YOUR INSTRUCTIONS ▸
Scan the entries that follow and give only the number of lines containing "topseed".

INPUT FOR THIS TASK ▸
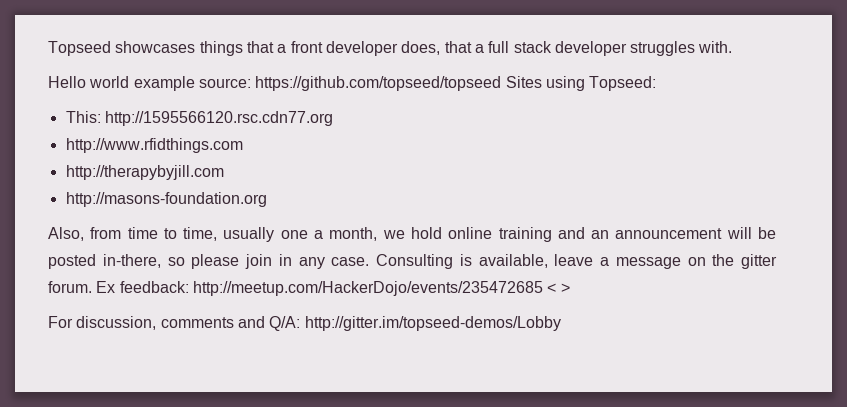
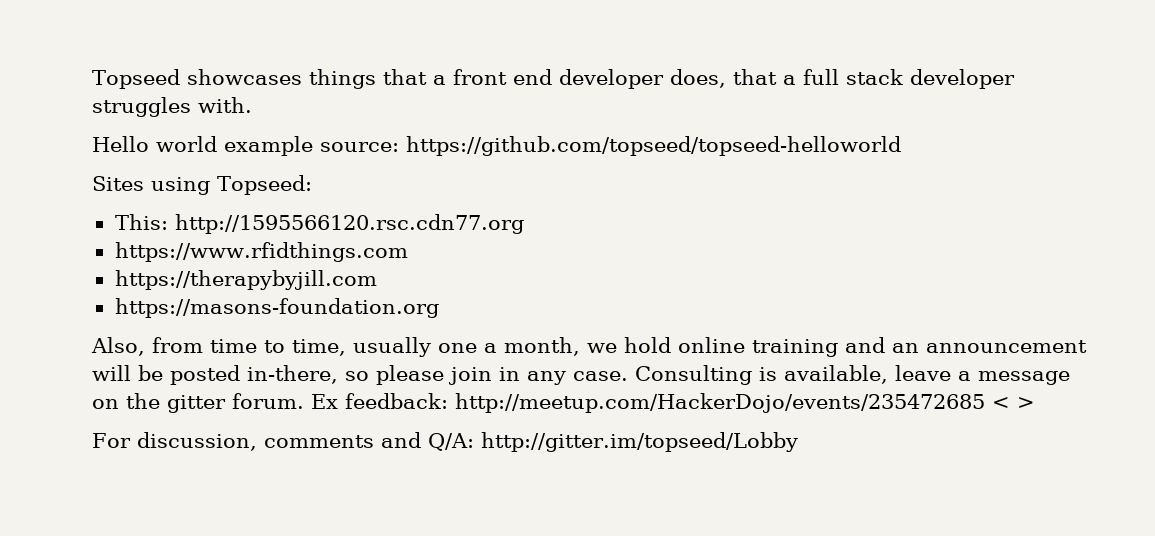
(323, 47) none -> [512,69,552,85] end
[255,76,502,91] https://github.com/topseed/topseed -> [406,136,901,156] https://github.com/topseed/topseed-helloworld //
[65,138,243,153] [65,165,224,180] [65,192,267,207] http://www.rfidthings.com // http://therapybyjill.com // http://masons-foundation.org -> [114,242,408,262] [114,270,377,290] [114,298,439,318] https://www.rfidthings.com // https://therapybyjill.com // https://masons-foundation.org
[304,316,561,331] http://gitter.im/topseed-demos/Lobby -> [480,432,798,452] http://gitter.im/topseed/Lobby

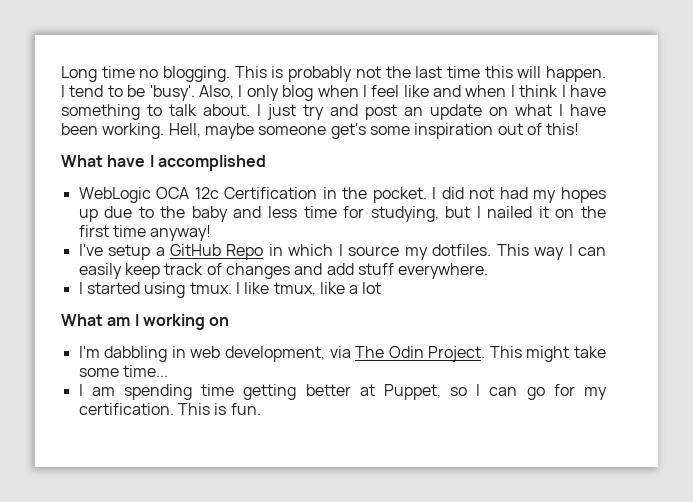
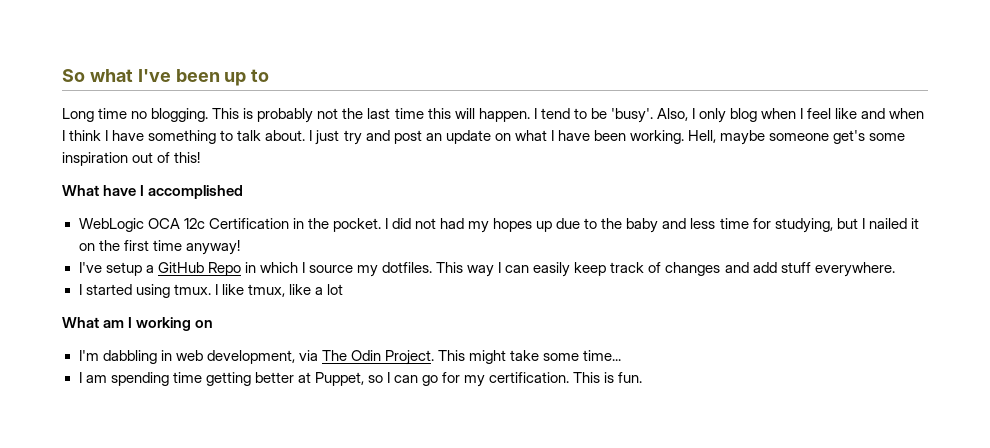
(61, 74) none -> [62,69,270,86] So what I've been up to //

RESPONSE AREA ▸
2